Stored items from a collection
· · · ·

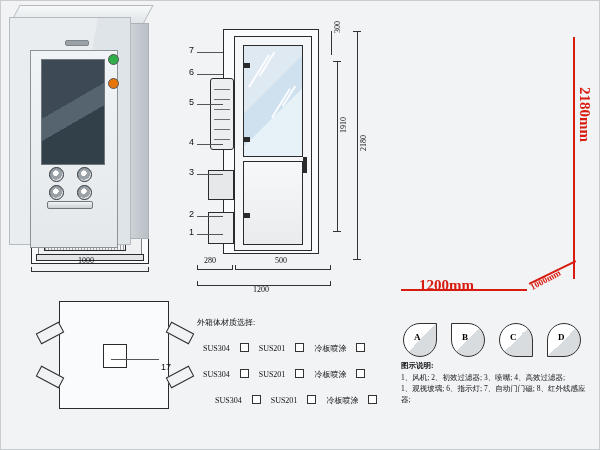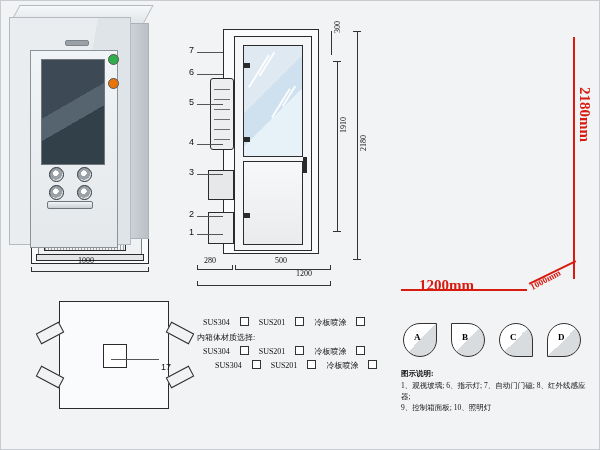"1200" div.dim { margin-left: 43px -> none; top: 268px -> 284px }
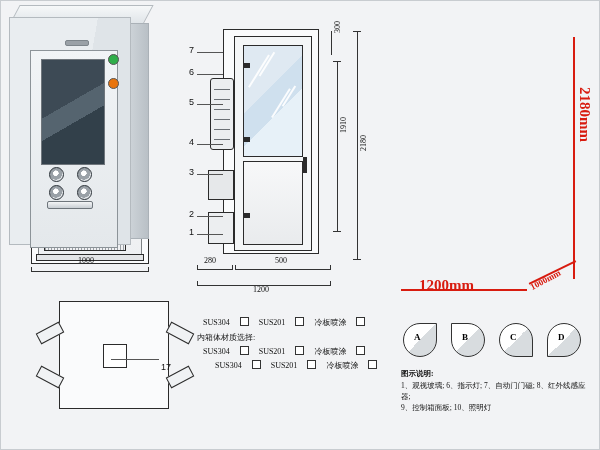"外箱体材质选择:" div.row { html: none -> <div> <span>外箱体材质选择:</span> </div> }
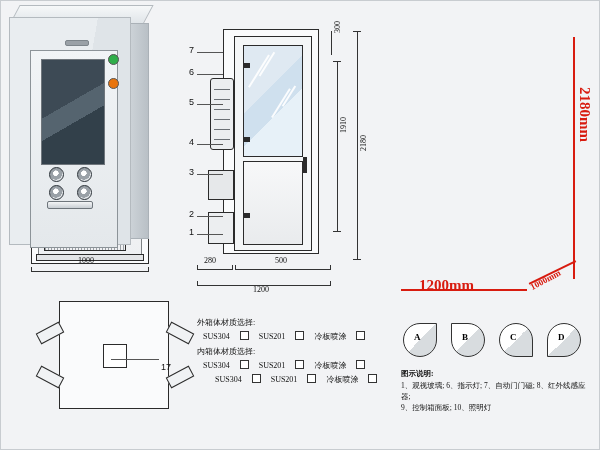"SUS304" #specs .opt { margin-top: none -> 12px }
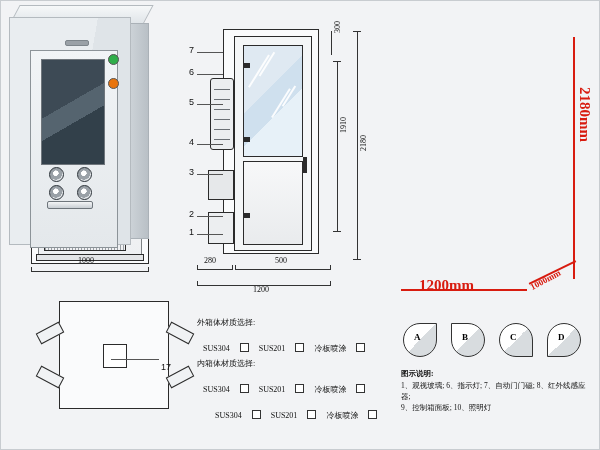"内箱体材质选择:" div.row { html: <div> <span>内箱体材质选择:</span> </div> -> none }
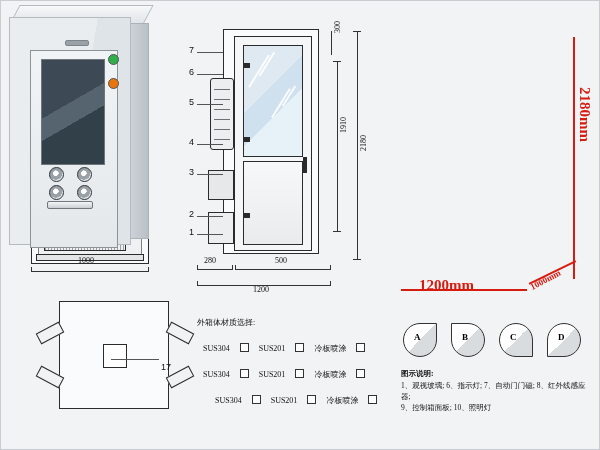"图示说明:" #legend { top: 368px -> 360px }
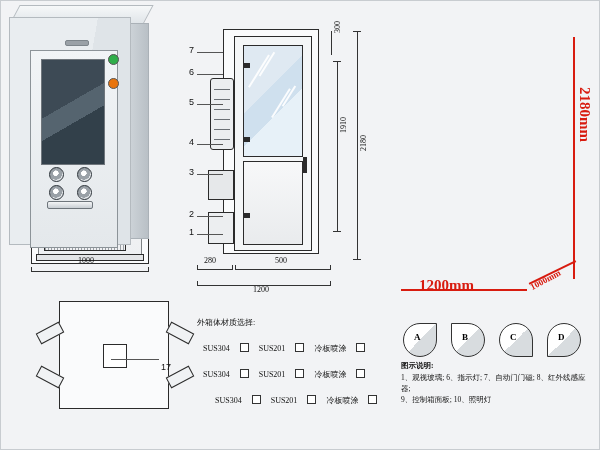"1、风机; 2、初效过滤器; 3、喷嘴; 4、高效过滤器;" div { html: none -> <div>1、风机; 2、初效过滤器; 3、喷嘴; 4、高效过滤器;</div> }
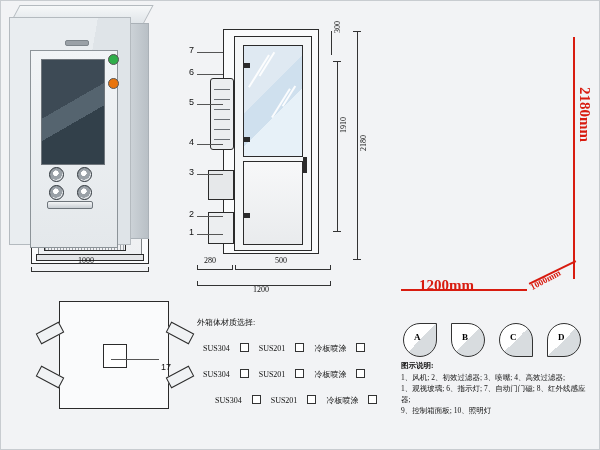"9、控制箱面板; 10、照明灯" div { html: <div>9、控制箱面板; 10、照明灯</div> -> none }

· · · ·

● **EXERCISE DETAILS**:
Each line of the records above must be repeated exactly, but no picture belongs in the copy.

● **SOLUTION**:
"1200" div.dim { margin-left: 43px -> none; top: 268px -> 284px }
"外箱体材质选择:" div.row { html: none -> <div> <span>外箱体材质选择:</span> </div> }
"SUS304" #specs .opt { margin-top: none -> 12px }
"内箱体材质选择:" div.row { html: <div> <span>内箱体材质选择:</span> </div> -> none }
"图示说明:" #legend { top: 368px -> 360px }
"1、风机; 2、初效过滤器; 3、喷嘴; 4、高效过滤器;" div { html: none -> <div>1、风机; 2、初效过滤器; 3、喷嘴; 4、高效过滤器;</div> }
"9、控制箱面板; 10、照明灯" div { html: <div>9、控制箱面板; 10、照明灯</div> -> none }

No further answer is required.